WHAT YOU ARE ASKED TO DO
Without any omission, reproduce the records that follow.

--- START ---

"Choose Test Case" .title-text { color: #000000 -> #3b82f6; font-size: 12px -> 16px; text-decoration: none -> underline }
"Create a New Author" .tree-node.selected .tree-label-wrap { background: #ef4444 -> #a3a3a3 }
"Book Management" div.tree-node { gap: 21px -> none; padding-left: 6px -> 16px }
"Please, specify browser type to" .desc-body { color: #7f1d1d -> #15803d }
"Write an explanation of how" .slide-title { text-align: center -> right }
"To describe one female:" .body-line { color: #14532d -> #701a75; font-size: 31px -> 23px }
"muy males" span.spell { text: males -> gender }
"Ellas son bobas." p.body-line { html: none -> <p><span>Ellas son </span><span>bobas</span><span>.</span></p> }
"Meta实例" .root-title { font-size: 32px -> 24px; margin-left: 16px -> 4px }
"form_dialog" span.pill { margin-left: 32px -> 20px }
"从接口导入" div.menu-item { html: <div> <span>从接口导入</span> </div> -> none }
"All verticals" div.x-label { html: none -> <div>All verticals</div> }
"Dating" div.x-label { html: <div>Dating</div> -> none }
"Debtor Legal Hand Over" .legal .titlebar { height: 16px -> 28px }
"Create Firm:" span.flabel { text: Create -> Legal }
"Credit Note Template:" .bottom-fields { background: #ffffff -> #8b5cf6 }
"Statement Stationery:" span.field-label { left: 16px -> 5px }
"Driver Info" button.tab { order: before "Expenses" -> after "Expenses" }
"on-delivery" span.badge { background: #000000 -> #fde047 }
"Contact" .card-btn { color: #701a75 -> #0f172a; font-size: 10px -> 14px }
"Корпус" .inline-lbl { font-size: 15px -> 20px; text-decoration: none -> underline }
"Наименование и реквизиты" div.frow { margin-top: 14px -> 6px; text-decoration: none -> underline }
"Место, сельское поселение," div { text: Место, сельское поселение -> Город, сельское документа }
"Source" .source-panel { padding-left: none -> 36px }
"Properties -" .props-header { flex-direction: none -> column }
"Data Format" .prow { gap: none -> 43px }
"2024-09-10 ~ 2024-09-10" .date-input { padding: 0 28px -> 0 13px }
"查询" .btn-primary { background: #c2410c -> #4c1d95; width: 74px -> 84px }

--- END ---

PROBLEM SOLUTION
"Choose Test Case" .title-text { color: #000000 -> #3b82f6; font-size: 12px -> 16px; text-decoration: none -> underline }
"Create a New Author" .tree-node.selected .tree-label-wrap { background: #ef4444 -> #a3a3a3 }
"Book Management" div.tree-node { gap: 21px -> none; padding-left: 6px -> 16px }
"Please, specify browser type to" .desc-body { color: #7f1d1d -> #15803d }
"Write an explanation of how" .slide-title { text-align: center -> right }
"To describe one female:" .body-line { color: #14532d -> #701a75; font-size: 31px -> 23px }
"muy males" span.spell { text: males -> gender }
"Ellas son bobas." p.body-line { html: none -> <p><span>Ellas son </span><span>bobas</span><span>.</span></p> }
"Meta实例" .root-title { font-size: 32px -> 24px; margin-left: 16px -> 4px }
"form_dialog" span.pill { margin-left: 32px -> 20px }
"从接口导入" div.menu-item { html: <div> <span>从接口导入</span> </div> -> none }
"All verticals" div.x-label { html: none -> <div>All verticals</div> }
"Dating" div.x-label { html: <div>Dating</div> -> none }
"Debtor Legal Hand Over" .legal .titlebar { height: 16px -> 28px }
"Create Firm:" span.flabel { text: Create -> Legal }
"Credit Note Template:" .bottom-fields { background: #ffffff -> #8b5cf6 }
"Statement Stationery:" span.field-label { left: 16px -> 5px }
"Driver Info" button.tab { order: before "Expenses" -> after "Expenses" }
"on-delivery" span.badge { background: #000000 -> #fde047 }
"Contact" .card-btn { color: #701a75 -> #0f172a; font-size: 10px -> 14px }
"Корпус" .inline-lbl { font-size: 15px -> 20px; text-decoration: none -> underline }
"Наименование и реквизиты" div.frow { margin-top: 14px -> 6px; text-decoration: none -> underline }
"Место, сельское поселение," div { text: Место, сельское поселение -> Город, сельское документа }
"Source" .source-panel { padding-left: none -> 36px }
"Properties -" .props-header { flex-direction: none -> column }
"Data Format" .prow { gap: none -> 43px }
"2024-09-10 ~ 2024-09-10" .date-input { padding: 0 28px -> 0 13px }
"查询" .btn-primary { background: #c2410c -> #4c1d95; width: 74px -> 84px }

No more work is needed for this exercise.